Neue Mitte Fürth: Welches Feedback bekommen Sie von Eltern – welches von Kindern?
Claudia Gliemann: Von den Eltern kommt meist die Aussage, dass sie froh sind, dass das Thema angesprochen wird, dass es gut ist. Die Kinder sind bei den Schullesungen meist sehr aufmerksam dabei. Erst kommt eine musikalische Lesung aus „Papas Seele hat Schnupfen“, dann folgen ca. 15. Minuten Gespräch zu dem Thema und danach können die Kinder noch etwas basteln, wodurch sie dann wieder aus Neles Welt, um die es in dem Buch geht, in ihre eigene Welt kommen können und sich bewusst auf ihre Ressourcen konzentrieren können.
Manchmal mache ich die Lesung auch in Einrichtungen für Kinder psychisch kranker Eltern, und das sind dann die dichtesten Veranstaltungen, weil ich weiß, dass 100 Prozent meiner Zuhörer betroffen sind. Auch hier bekomme ich immer wieder die Rückmeldung, dass es gut ist, sich über das Thema auszutauschen und zu hören und zu sehen, wie es dem anderen damit geht.

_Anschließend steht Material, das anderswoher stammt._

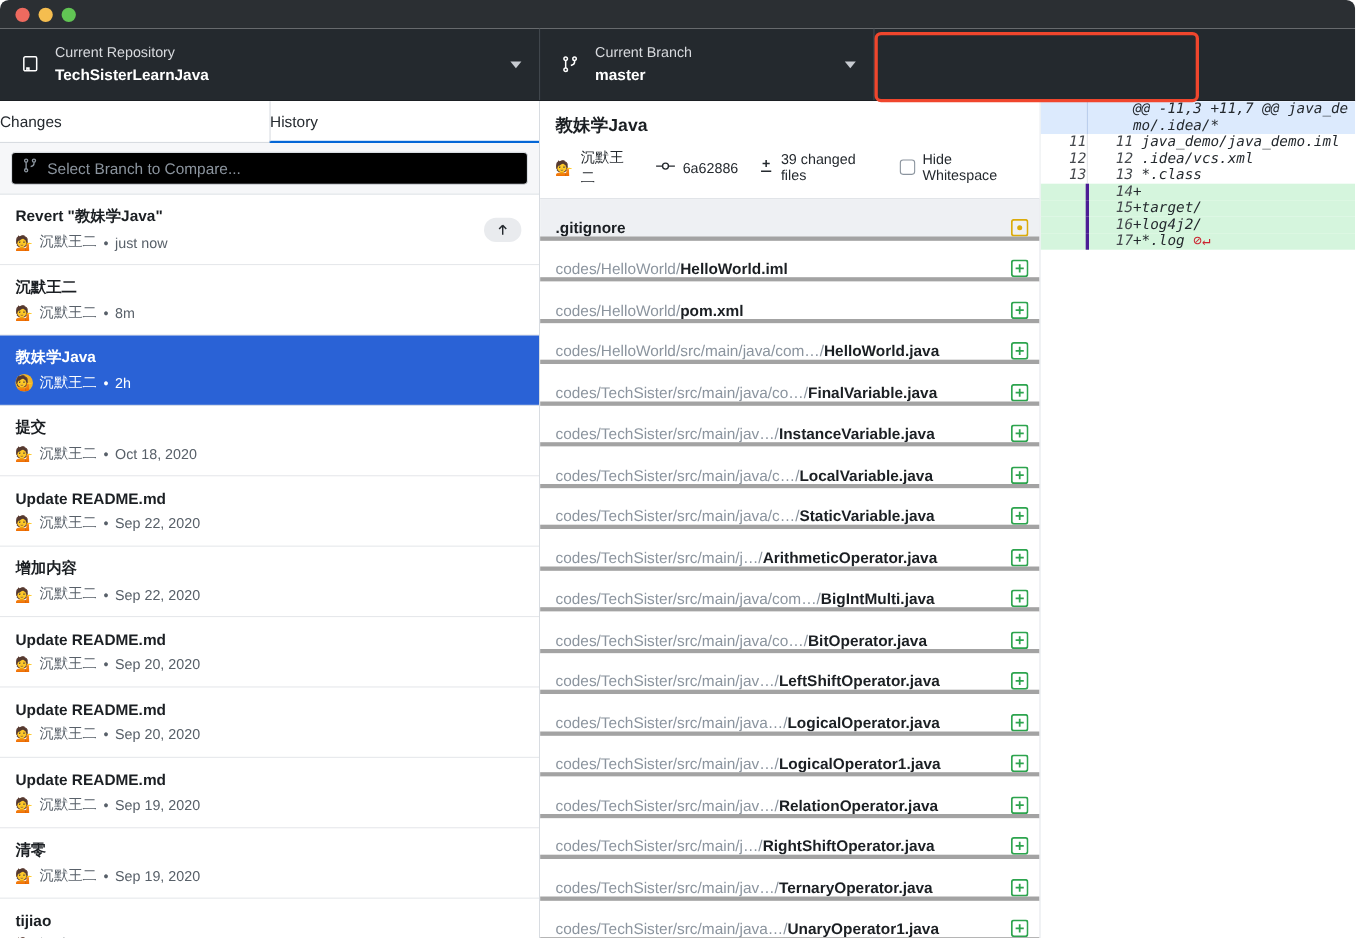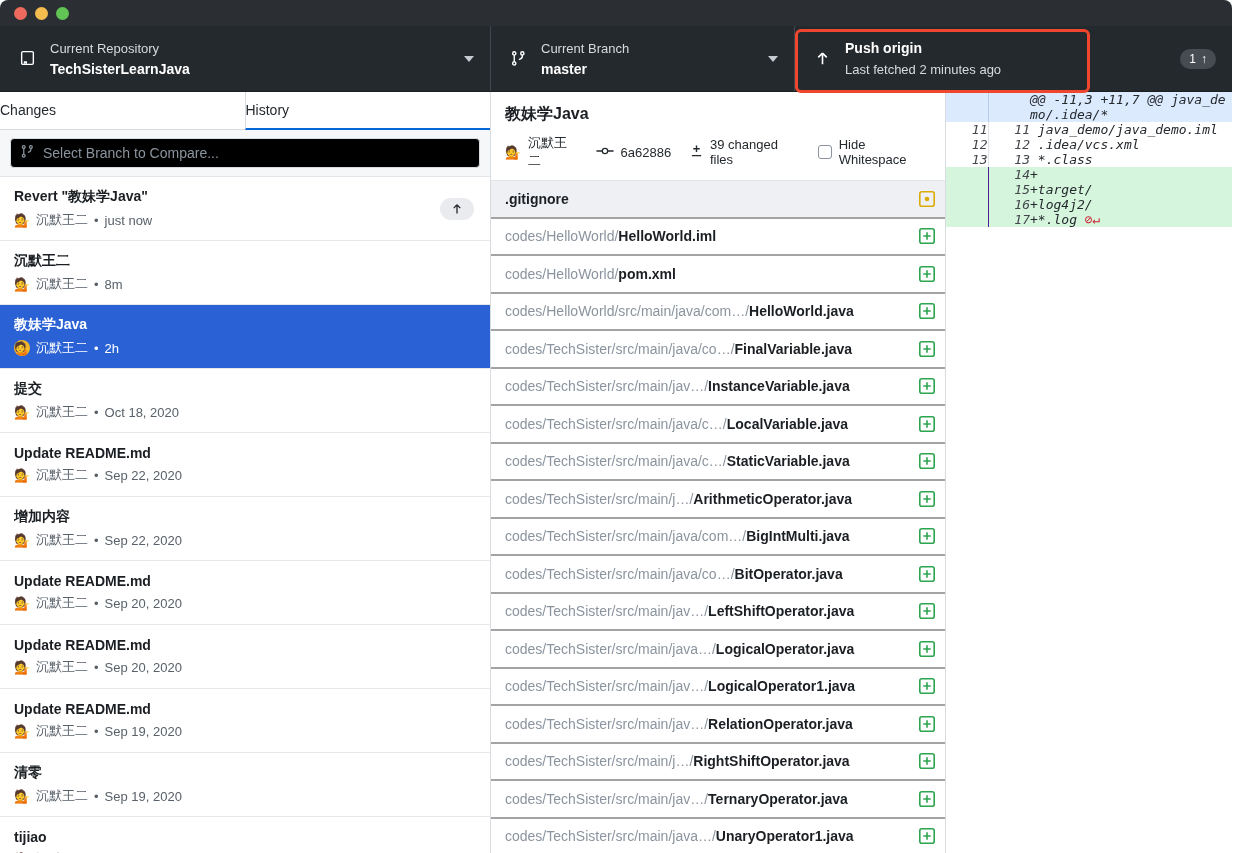--- a/index.html
+++ b/index.html
@@ -139,23 +139,23 @@
   .commit-header { padding: 12px 14px 10px 14px; border-bottom: 1px solid #e1e4e8; background:#fff; }
   .ch-title { font-size: 16px; font-weight: bold; color: #1b1f23; margin-bottom: 9px; }
   .ch-meta { display: flex; align-items: center; gap: 7px; font-size: 13px; color: #24292e; flex-wrap: nowrap; }
   .ch-meta .sep { width: 5px; }
   .ch-sha { font-size: 13px; color: #24292e; }
   .ch-check { width: 14px; height: 14px; border: 1.5px solid #8b949e; border-radius: 3px; flex:0 0 14px; }
 
   .filelist { flex: 1; overflow: hidden; }
   .filerow {
     height: 37.5px;
-    display: flex; align-items: center;
+    display: flex; align-items: flex-end;
     padding: 0 10px 0 14px;
-    border-bottom: 2px solid #a3a3a3;
+    border-bottom: 4px solid #a3a3a3;
     gap: 8px;
     background: #ffffff;
   }
   .filerow.selected { background: #eef0f3; }
   .fpath {
     flex: 1; min-width: 0;
     font-size: 14px; color: #8b949e;
     white-space: nowrap; overflow: hidden;
     text-align: left;
   }
@@ -171,21 +171,21 @@
     color: #44484d; user-select: none; white-space: nowrap;
   }
   .gut.left { width: 42px; }
   .gut.right { width: 42px; border-left: 1px solid #c9d6ea; }
   .code { padding: 3px 6px 3px 8px; color: #24292e; white-space: pre-wrap; word-break: break-all; }
   tr.hunk td { background: #dceafd; }
   tr.hunk .gut.right { border-left-color: #b7cdeb; }
   tr.ctx td { background: #ffffff; }
   tr.ctx .gut.right { border-left: 1px solid #e1e4e8; }
   tr.add td { background: #d5f5dd; }
-  tr.add .gut.right { border-left: 1px solid #4c1d95; margin-left: 23px; }
+  tr.add .gut.right { border-left: 3px solid #4c1d95; margin-left: 23px; }
   .nonl { color: #cb2431; }
 </style>
 </head>
 <body>
 
 <div id="app">
 
   <div class="titlebar">
     <div class="tl-dot tl-close"></div>
     <div class="tl-dot tl-min"></div>
@@ -217,35 +217,20 @@
           <path d="M4 4.8v6.3M11.6 4.8v1.4c0 1.8-1.6 2.4-3.2 2.8"></path>
         </svg>
       </span>
       <span class="tb-text">
         <span class="tb-label">Current Branch</span><br>
         <span class="tb-value">master</span>
       </span>
       <span class="tb-caret"></span>
     </div>
 
-    <div class="tb-cell tb-push">
-      <span class="tb-icon">
-        <svg width="17" height="17" viewBox="0 0 16 16" fill="none" stroke="#ffffff" stroke-width="1.5">
-          <path d="M8 13.5V3M8 3L4 7M8 3l4 4"></path>
-        </svg>
-      </span>
-      <span class="tb-text">
-        <span class="tb-value">Push origin</span><br>
-        <span class="tb-label">Last fetched 2 minutes ago</span>
-      </span>
-      <span class="push-badge">
-        <span>1</span>
-        <span>↑</span>
-      </span>
-    </div>
 
     <div class="push-wrap"></div>
   </div>
 
   <div class="body">
 
     <div class="sidebar">
 
       <div class="tabs">
         <div class="tab">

Neue Mitte Fürth: Wie nehmen die Kinder das Thema an? Was können wir vom Umgang der Kinder mit dieser Krankheit als Erwachsene lernen?
Claudia Gliemann: Mein Eindruck ist, dass die Kinder das Thema gut annehmen und sich vor allem dafür interessieren, dass es ihnen etwas sagt und sie auch mehr darüber wissen möchten. Sie sind meist ganz dabei. Manchmal kommt die Rückmeldung: „Ach, jetzt weiß ich, wie es jemandem geht, der so eine Krankheit hat“. Ich glaube, durch die Lesung, wird gut fühl- und spürbar, wie es jedem in diesem System geht: den Kindern, den Betroffenen und auch den Partnern. Was wir als Erwachsene davon lernen können? Dass Kinder viel unverkrampfter an das Thema herangehen. Wenn der Körper krank sein kann, warum kann dann nicht auch die Seele krank sein. Ist doch logisch? Und was ist da dann schlimm dran? Warum muss man sich dafür schämen?
Vielen Dank für das Gespräch, Frau Gliemann!
Schulen können die Lesung kostenlos in einem Gemeinschaftsprojekt von AOK und Deutscher DepressionsLiga e.V. buchen können.